The study, Sentiment in nursing notes as an indicator of out-of-hospital mortality in intensive care patients, was published recently in the journal PLoS ONE.

The study authors said nursing notes have not been widely used in prediction models for clinical outcomes, despite containing rich information. Hospitals typically use severity of illness scores to predict the 30-day survival of ICU patients. These scores include lab results, vital signs, and physiological and demographic characteristics gathered within 24 hours of admission.

“The physiological information collected in those first 24 hours of a patient’s ICU stay is really good at predicting 30-day mortality,” said lead author, Joel Dubin, an associate professor in the Department of Statistics and Actuarial Science and the School of Public Health and Health Systems. 

“But maybe we shouldn’t just focus on the objective components of a patient’s health status. It turns out that there is some added predictive value to including nursing notes as opposed to excluding them.”
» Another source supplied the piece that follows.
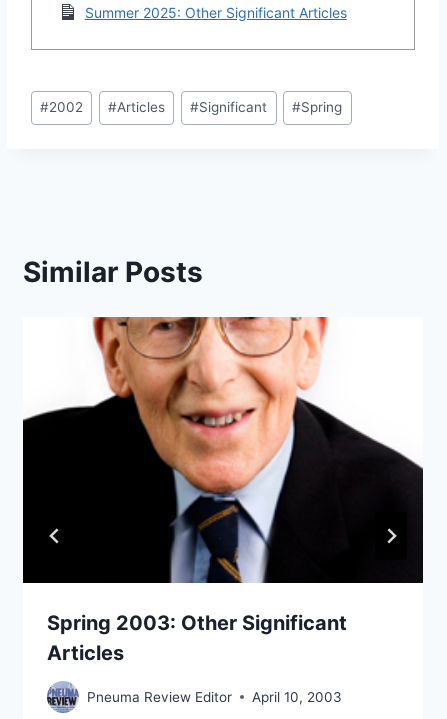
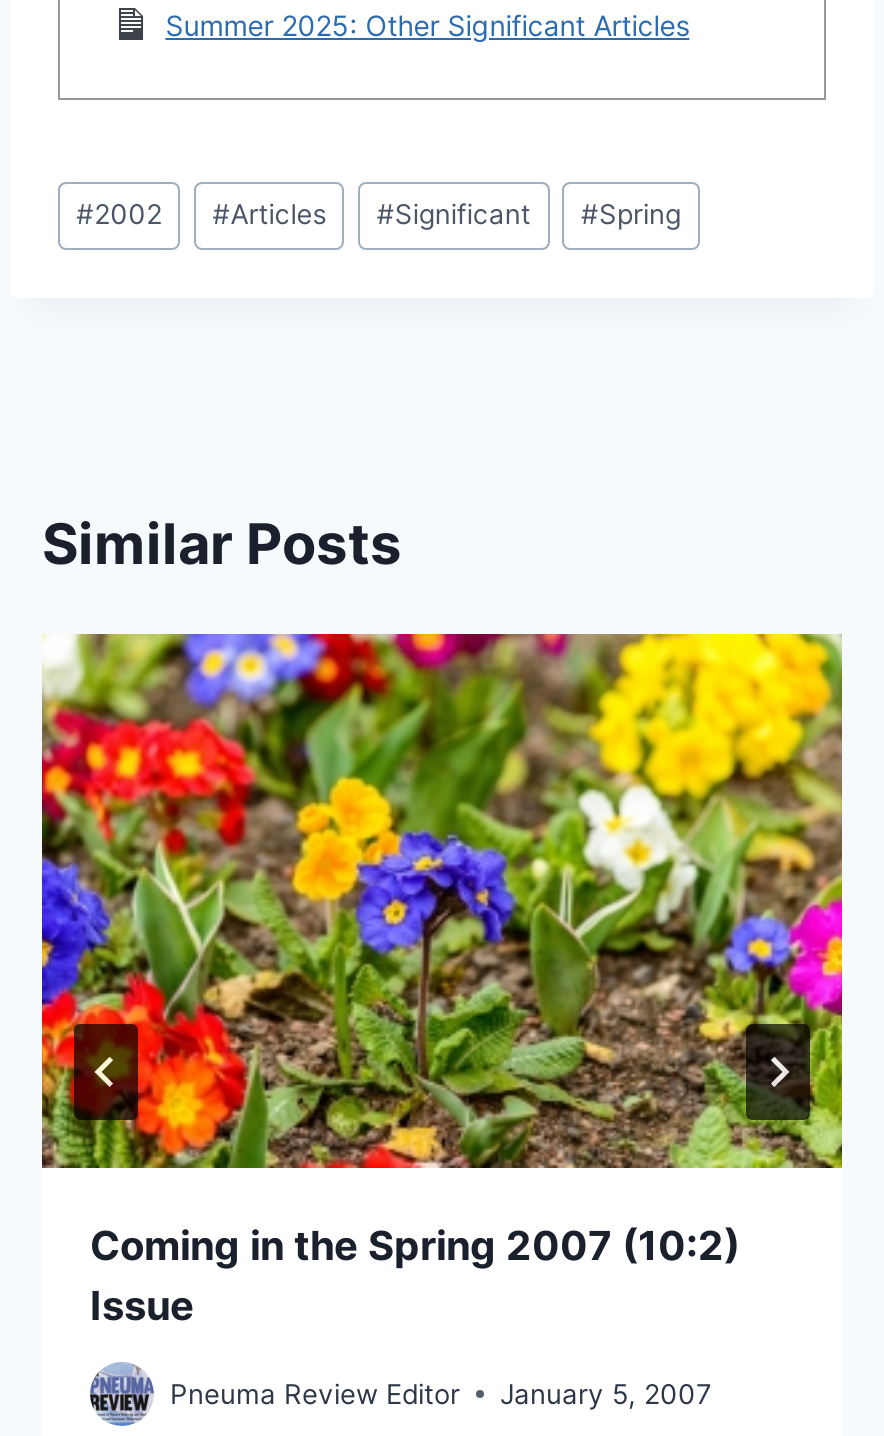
[22,316,424,664] [image] | Spring 2003: Other Significant | Articles -> [40,632,844,1329] [image] | Coming in the Spring 2007 (10:2) | Issue
[87,689,342,705] Pneuma Review Editor April 10, 2003 -> [170,1377,712,1409] Pneuma Review Editor January 5, 2007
For the study, the researchers used a publicly available ICU database containing patient data between 2001 and 2012. After some inclusion and exclusion criteria were considered, such as the need for at least one nursing note for a given patient, the dataset used in the analysis included details about more than 27,000 patients, as well as the nursing notes. The researchers applied an open-source sentiment analysis algorithm to extract adjectives in the text to establish whether it is a positive, neutral or negative statement. Some examples of words that stuck out when the team used an open-source sentiment analysis algorithm were "pleasant" and "grim".
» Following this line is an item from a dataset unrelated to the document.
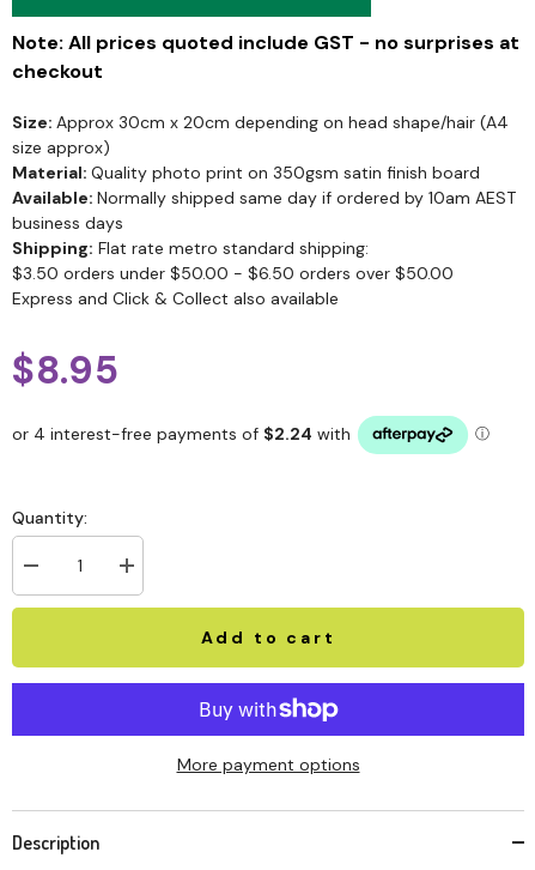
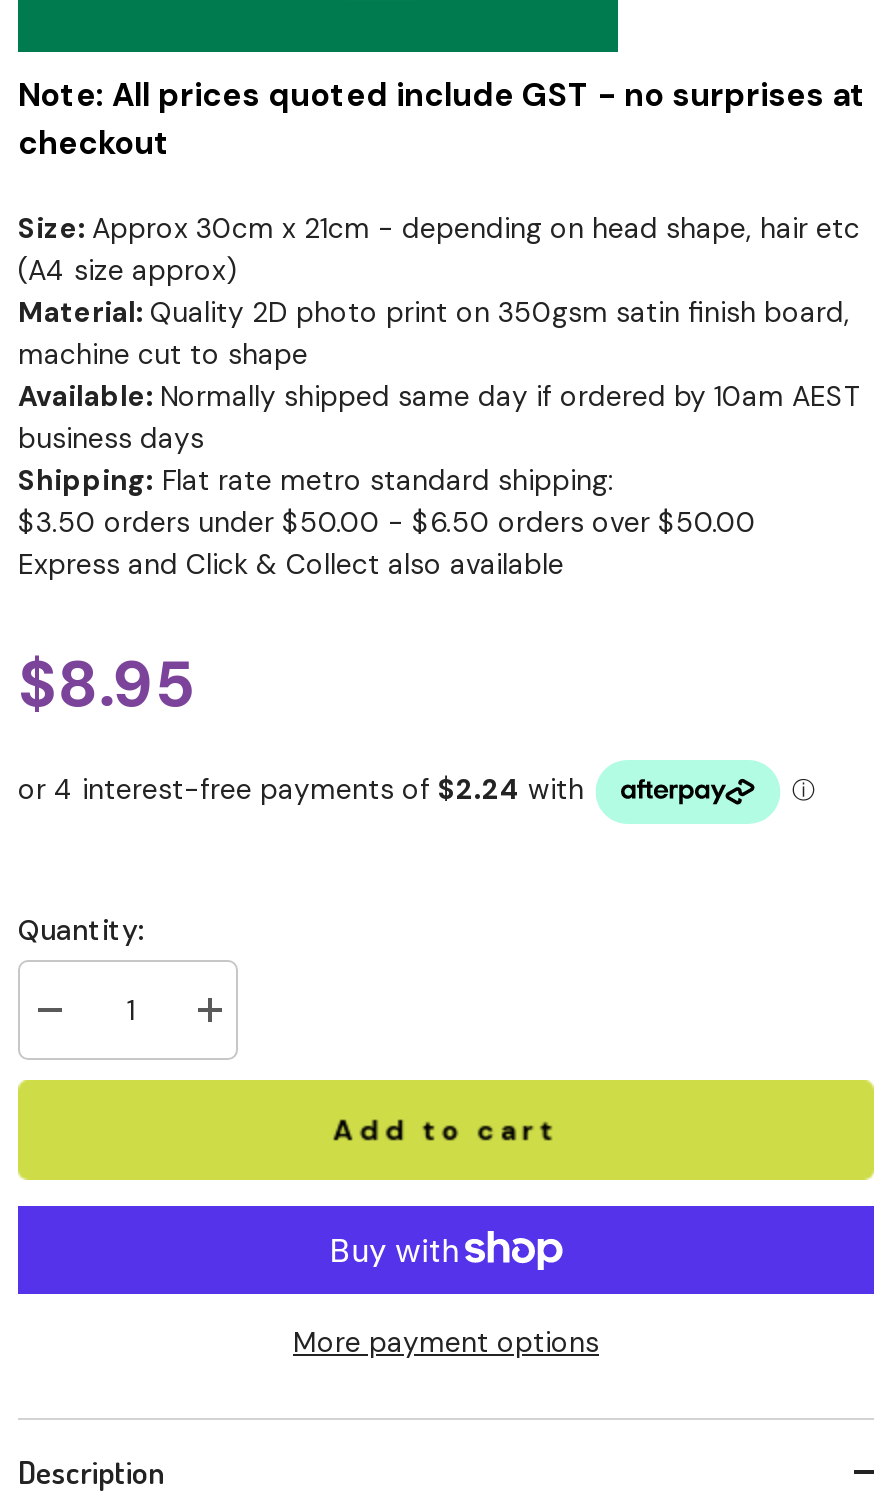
[12,111,509,183] Size: Approx 30cm x 20cm depending on head shape/hair (A4 | size approx) | Material: Quality photo print on 350gsm satin finish board -> [18,209,860,371] Size: Approx 30cm x 21cm - depending on head shape, hair etc | (A4 size approx) | Material: Quality 2D photo print on 350gsm satin finish board, | machine cut to shape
A multiple logistic regression model was then fit to the data to show a relationship between the measured sentiment and 30-day mortality while controlling for gender, type of ICU, and simplified acute physiology score.

Dubin and colleagues then explored the relationship between the sentiment and 30-day mortality while controlling for gender, type of ICU and simplified acute physiology score.

The researchers said there was a clear difference between the patients with the most positive messages who experienced the highest survival rates and those with the most negative messages who experienced the lowest survival rates. They added that sentiments of clinicians can serve as a predictor of patient outcomes in the ICU.

“Mortality is not the only outcome that nursing notes could potentially predict,” said Dubin. “They might also be used to predict readmission or recovery from infection while in the ICU.”